Listed entries:
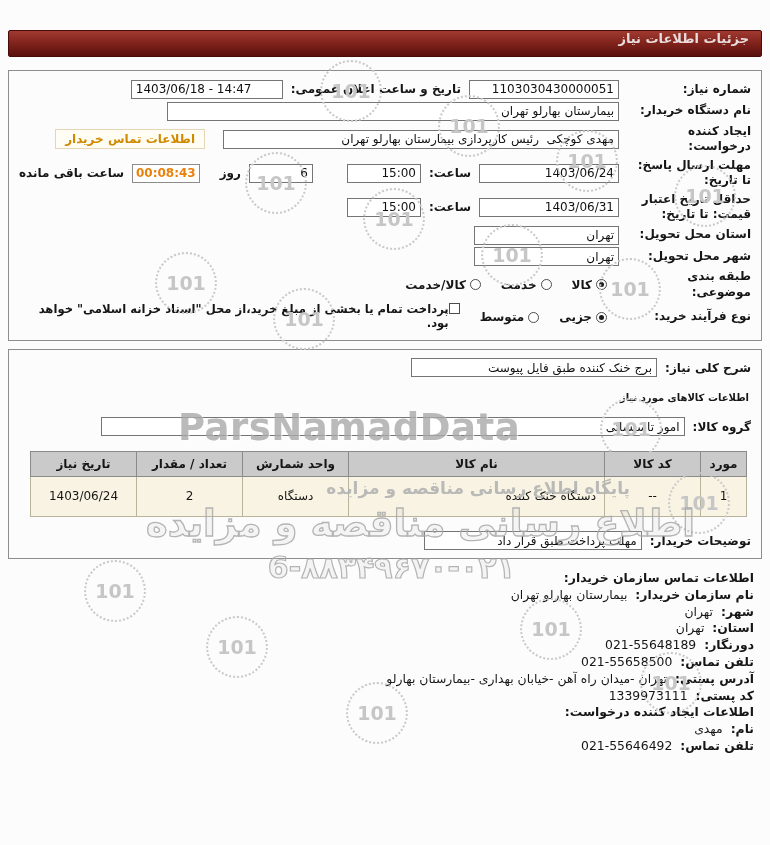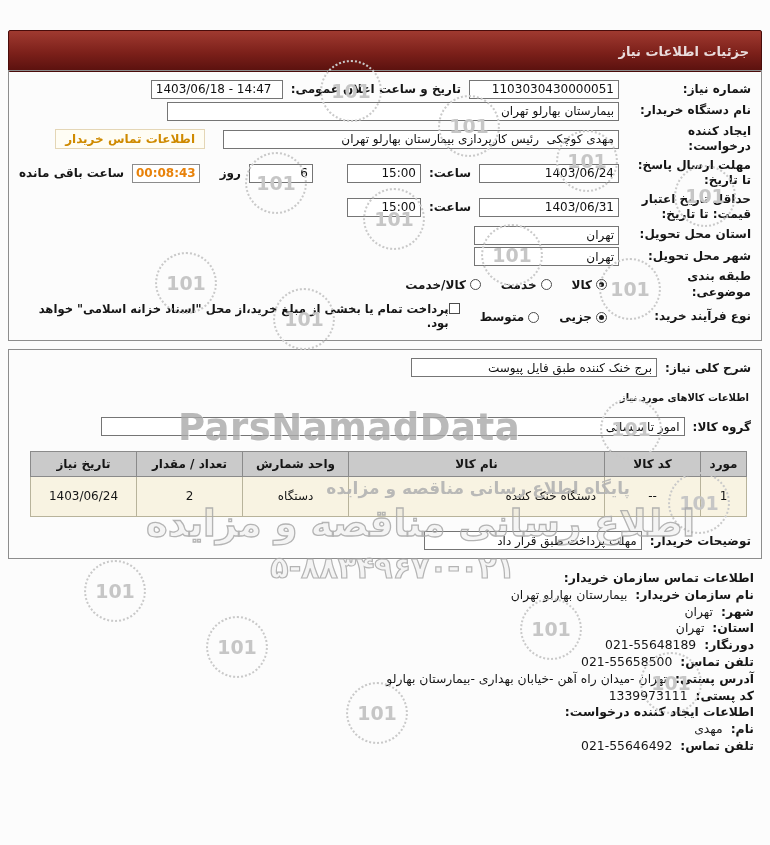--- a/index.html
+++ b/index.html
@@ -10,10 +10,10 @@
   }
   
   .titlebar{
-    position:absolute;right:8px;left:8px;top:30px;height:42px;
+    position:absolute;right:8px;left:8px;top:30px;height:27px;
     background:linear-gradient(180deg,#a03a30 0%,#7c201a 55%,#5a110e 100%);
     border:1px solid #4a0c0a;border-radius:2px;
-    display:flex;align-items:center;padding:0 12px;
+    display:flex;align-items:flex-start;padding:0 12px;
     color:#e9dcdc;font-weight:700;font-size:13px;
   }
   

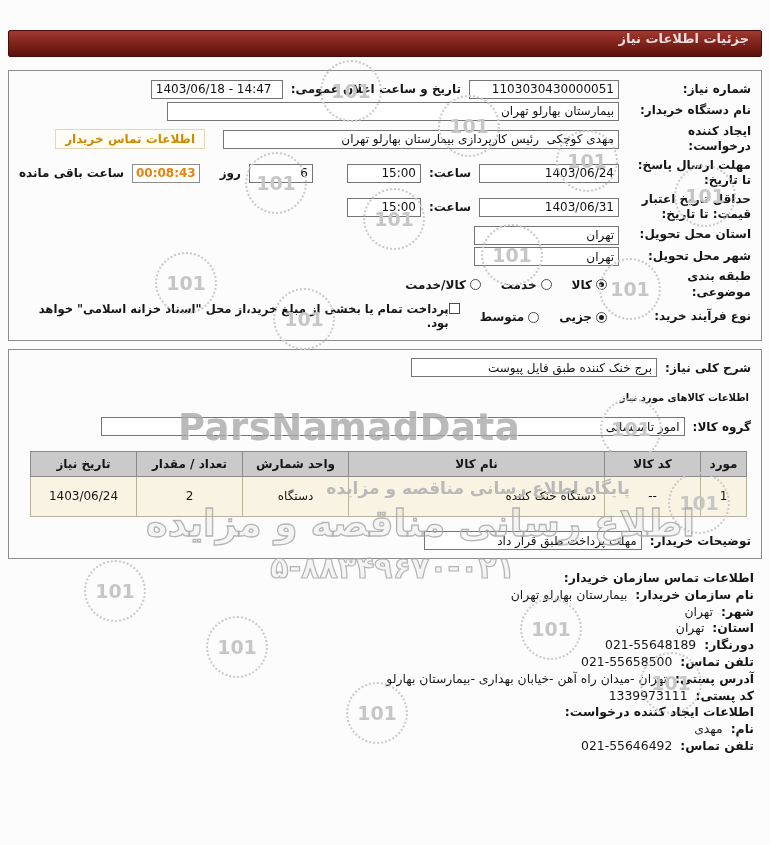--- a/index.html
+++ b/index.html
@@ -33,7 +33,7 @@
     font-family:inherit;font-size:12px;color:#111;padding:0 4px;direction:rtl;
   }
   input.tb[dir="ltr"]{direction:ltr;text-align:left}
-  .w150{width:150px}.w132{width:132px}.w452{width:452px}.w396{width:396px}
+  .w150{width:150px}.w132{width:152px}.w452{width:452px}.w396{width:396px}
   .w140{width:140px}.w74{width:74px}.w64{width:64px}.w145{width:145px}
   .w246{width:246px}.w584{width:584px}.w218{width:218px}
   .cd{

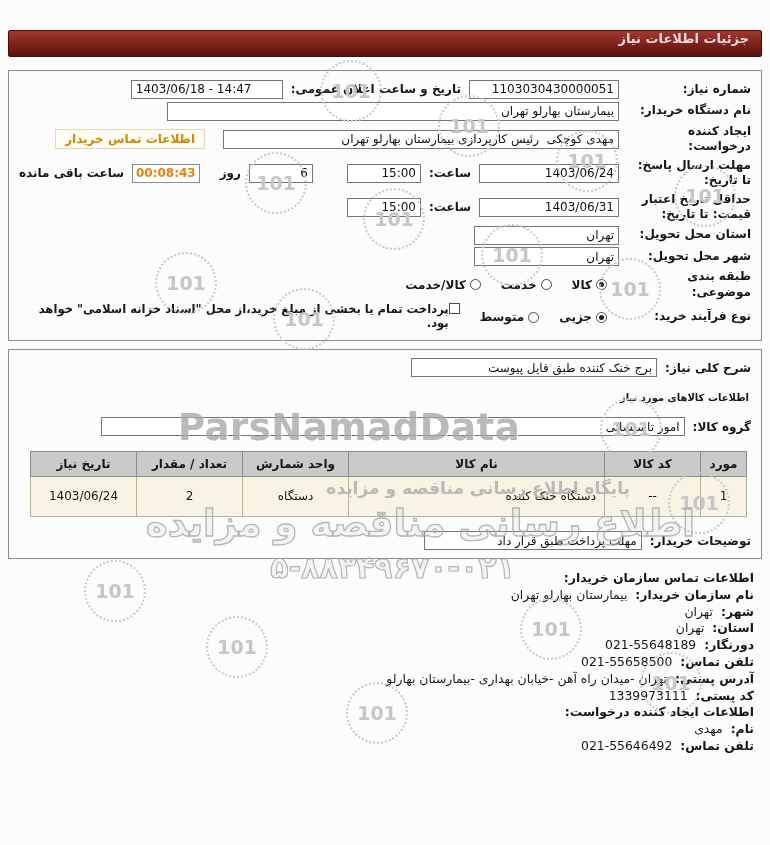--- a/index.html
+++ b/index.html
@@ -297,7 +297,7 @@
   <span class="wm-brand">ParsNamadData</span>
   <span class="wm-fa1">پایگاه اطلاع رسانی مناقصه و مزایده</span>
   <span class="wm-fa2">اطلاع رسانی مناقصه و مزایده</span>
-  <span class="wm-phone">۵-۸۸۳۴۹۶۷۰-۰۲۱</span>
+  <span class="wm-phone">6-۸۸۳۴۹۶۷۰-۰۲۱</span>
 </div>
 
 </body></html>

What to do:
Among the lines above, find those that contain the word "font" and copy them.

Answer box:
     color:#e9dcdc;font-weight:700;font-size:13px;
     font-family:inherit;font-size:12px;color:#111;padding:0 4px;direction:rtl;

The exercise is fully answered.